I want to have to make an intelligent and involved decision on how I'm going to round out my party for whatever my intention is during that playthrough.
I don't need the "perfect" game where I pass every skill check, unlock every door, or persuade every NPC successfully.
I enjoy playing through a dense game like this multiple times to see how different setups and characters react to each other.
I feel as though being forced to have access to that all at once would somehow cheapen the experience for me.
I'd likely intentionally make two characters as useless as possible or keep them at my camp so that I wasn't provided so many options.



Please read previous posts in a topic before posting, this is backwards logic, I'm not going to explain why this makes no sense yet again.
Small party = worse for replay value, think through it logically and if you're struggling the actual logic for it has been gone over many times, twice in this thread alone.
It has nothing to do with a "perfect party" or "perfect playthrough" or passing every skill check.


Originally Posted by SpawnLQ
You guys wanting 6 chars are looking at this all wrong. You seem to be basing the need for a 6 char balanced party on older games based on older versions of DnD where a tank and healer were crucial to party survival. 5e classes are more customizable and more self sufficient. You can easily run a group of 4 with no dedicated healer. Self heal options, potions, food heals, etc. are easy to come by. Anyone can attempt any skills, and can be proficient in them depending on background including lockpicking. Even without proficiency you only lose like +2 in the early levels, not a big loss.

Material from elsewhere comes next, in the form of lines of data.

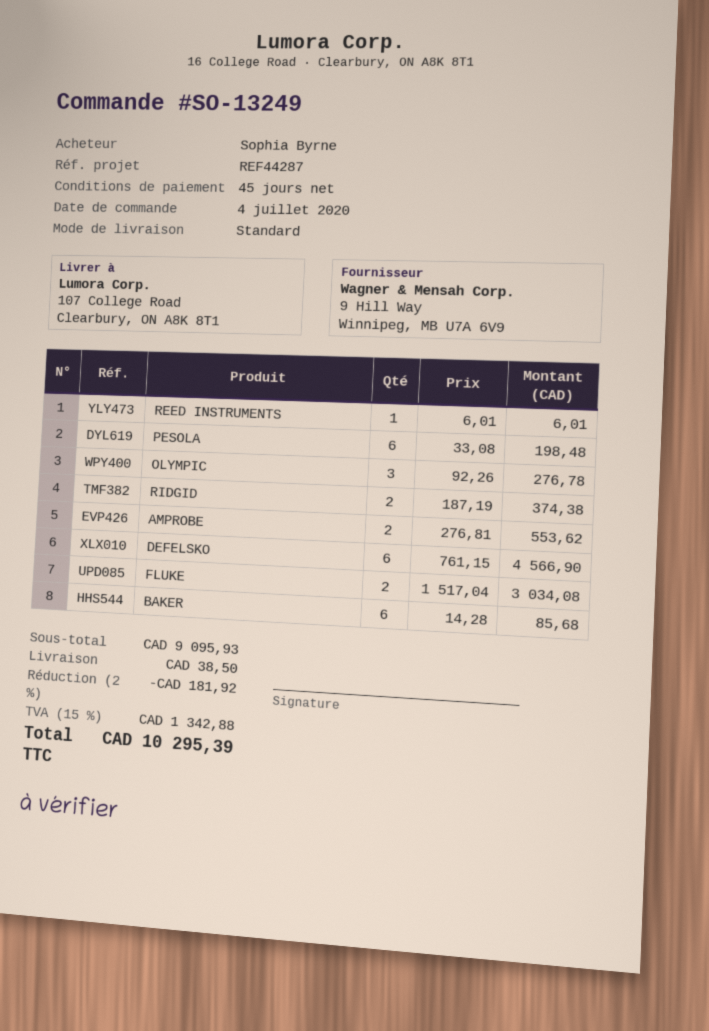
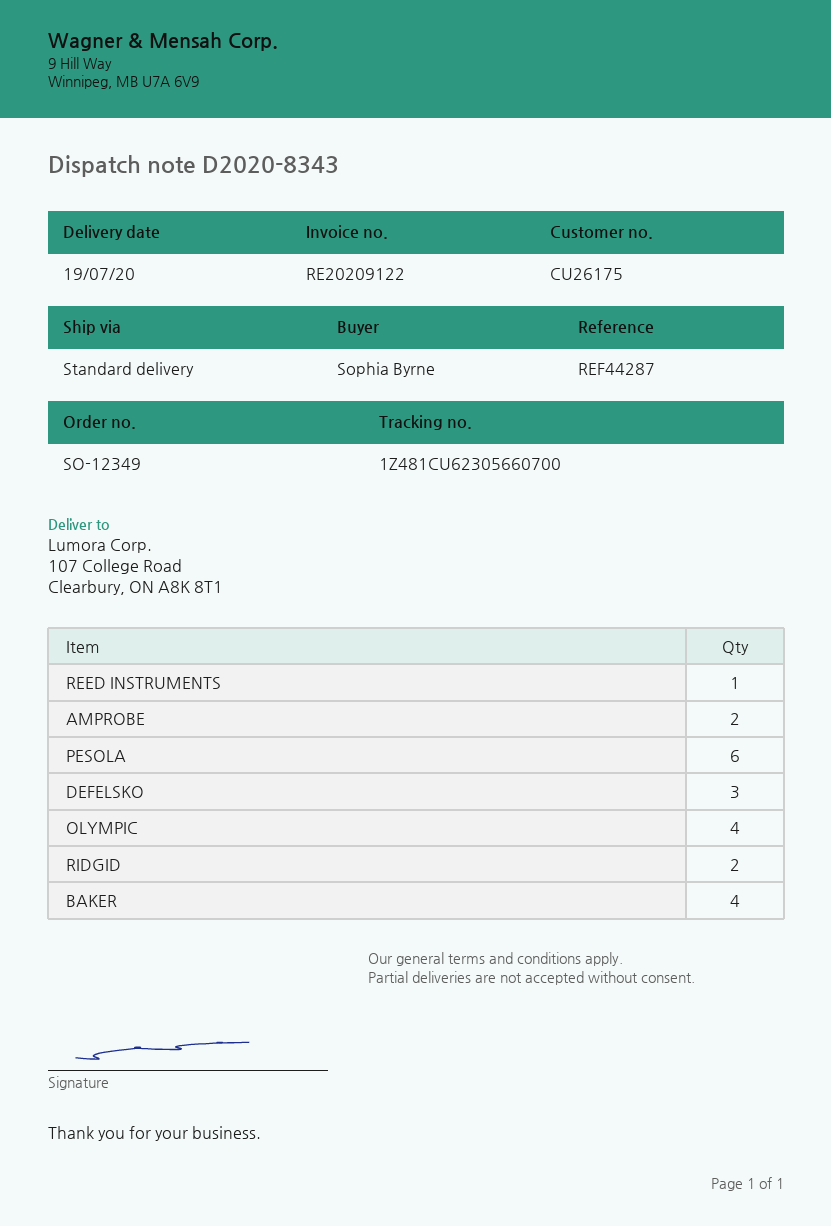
order number: SO-13249 -> SO-12349
OLYMPIC: 3 -> 4
DEFELSKO: 6 -> 3
FLUKE: 2 -> none
BAKER: 6 -> 4

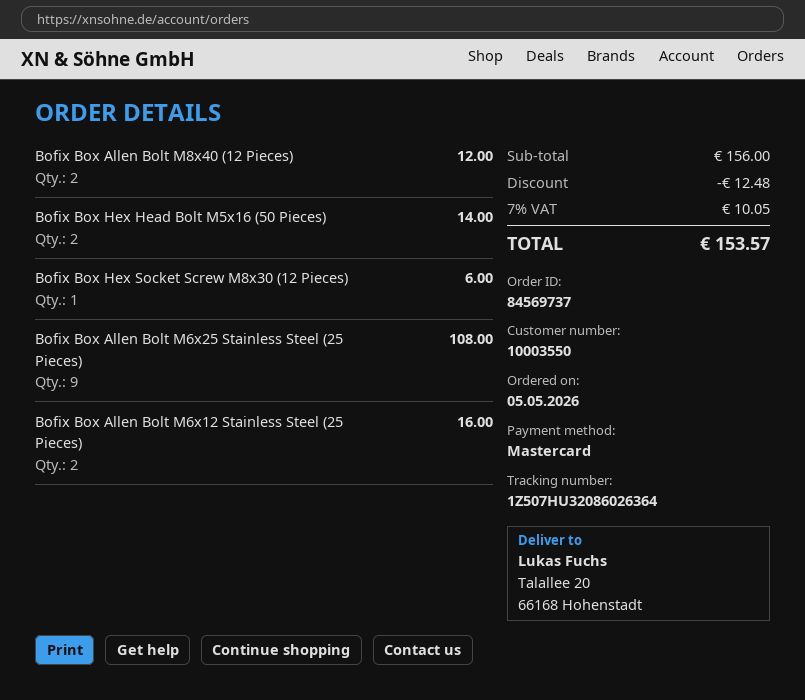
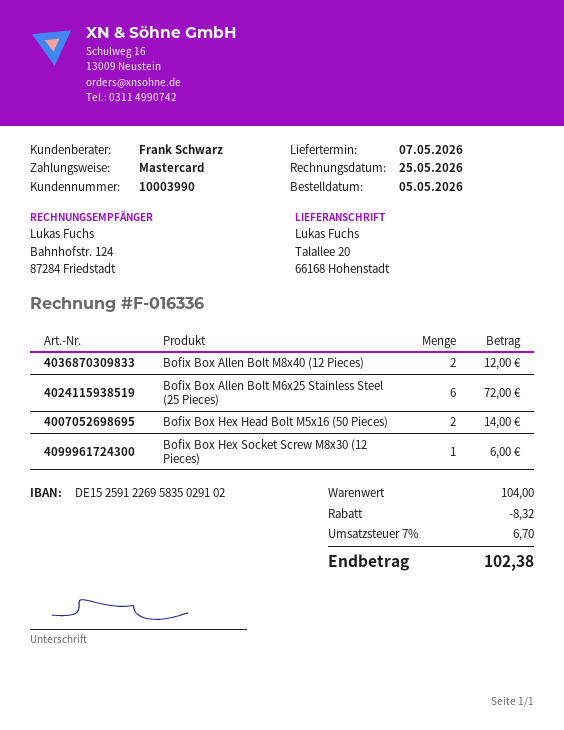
customer number: 10003550 -> 10003990
Bofix Box Allen Bolt M6x25 Stainless Steel (25 Pieces): 9 for 108.00 -> 6 for 72.00
Bofix Box Allen Bolt M6x12 Stainless Steel (25 Pieces): 2 for 16.00 -> none
subtotal: 156.00 -> 104.00
discount: 12.48 -> 8.32
tax: 7% = 10.05 -> 7% = 6.70
total: 153.57 -> 102.38

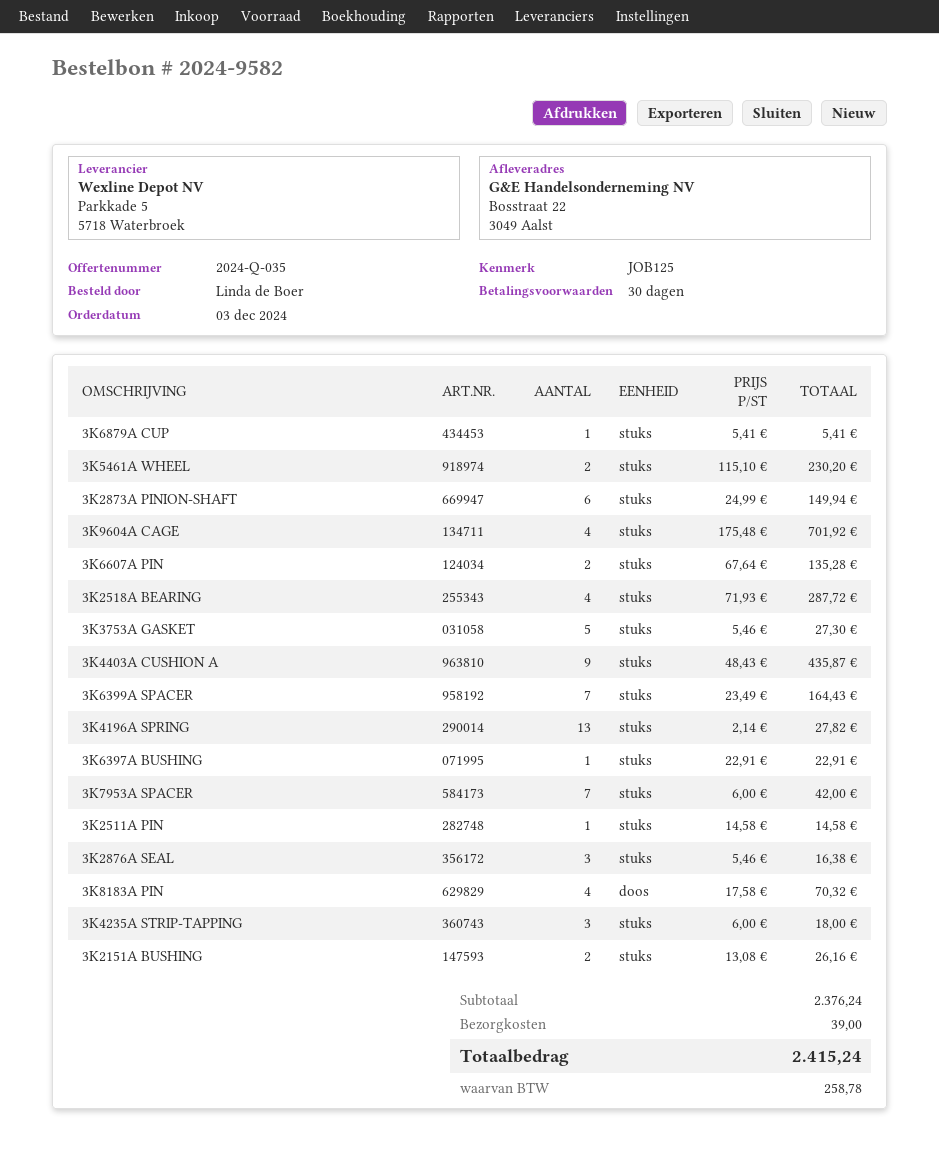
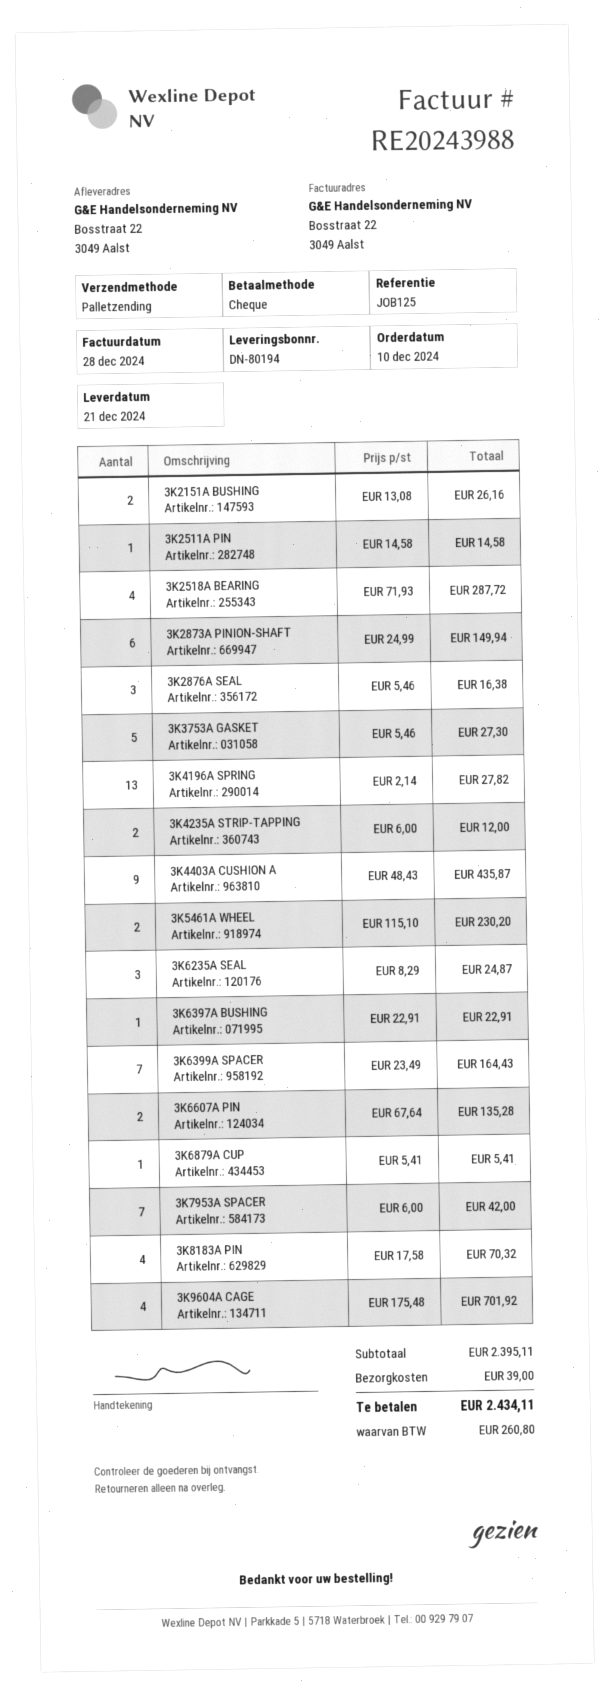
order date: 2024-12-03 -> 2024-12-10
3K4235A STRIP-TAPPING: 3 x 6.00 = 18.00 -> 2 x 6.00 = 12.00
3K6235A SEAL: none -> 3 x 8.29 = 24.87
subtotal: 2376.24 -> 2395.11
tax: 258.78 -> 260.80
total: 2415.24 -> 2434.11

I have no tank, just dps fighters (GWF EK and BM Dual Wielder), and the cleric has only used her heal spell like twice when i was level 1. I used the rogue primarily for sneak attack as it seems all of my characters dont really have much trouble picking locks, then swapped him for dual wielding battle master who just provides more toughness and dps overall. I have not had any issues swapping out specific role members just trying a different party makeup as i still dominate pretty well in battle and handle anything else outside of combat just fine.

Pretty much any combination of 4 is totally doable guys even if you need to be a little tactical about it smile


What i'm reading here is, "the game is too easy and forgiving and i love it" This is exactly what i talked about earlier in this thread in regards to balancing game difficulty for a 4 man party. The only way to make 4 man parties viable outside of the cookie cutter role filling is to make the game too easy.

Larger party means more appropriate game balance, means more interesting choices, means more replay value.
I know my posts are a wall of text but really you can't explain the logic without actually explaining the logic, most arguments for 4 man party are based on three premises:
- I don't like difficulty
- Illusion of choice is better than actual choice
- I can't apply mathematical concepts taught to 10 to 13 year olds (Basic probability and ratios) to this problem.

I feel like i'm writing 2 + 2 = 4 on a blackboard and every now and then someone comes in a says "I like that 2 + 2 = 3"
Not a single comment advocating for a 4 man party has put any thought into whether their statements make sense. And when someone goes through it step by step they don't even read it.


Last edited by Malkie; 08/10/20 01:53 PM.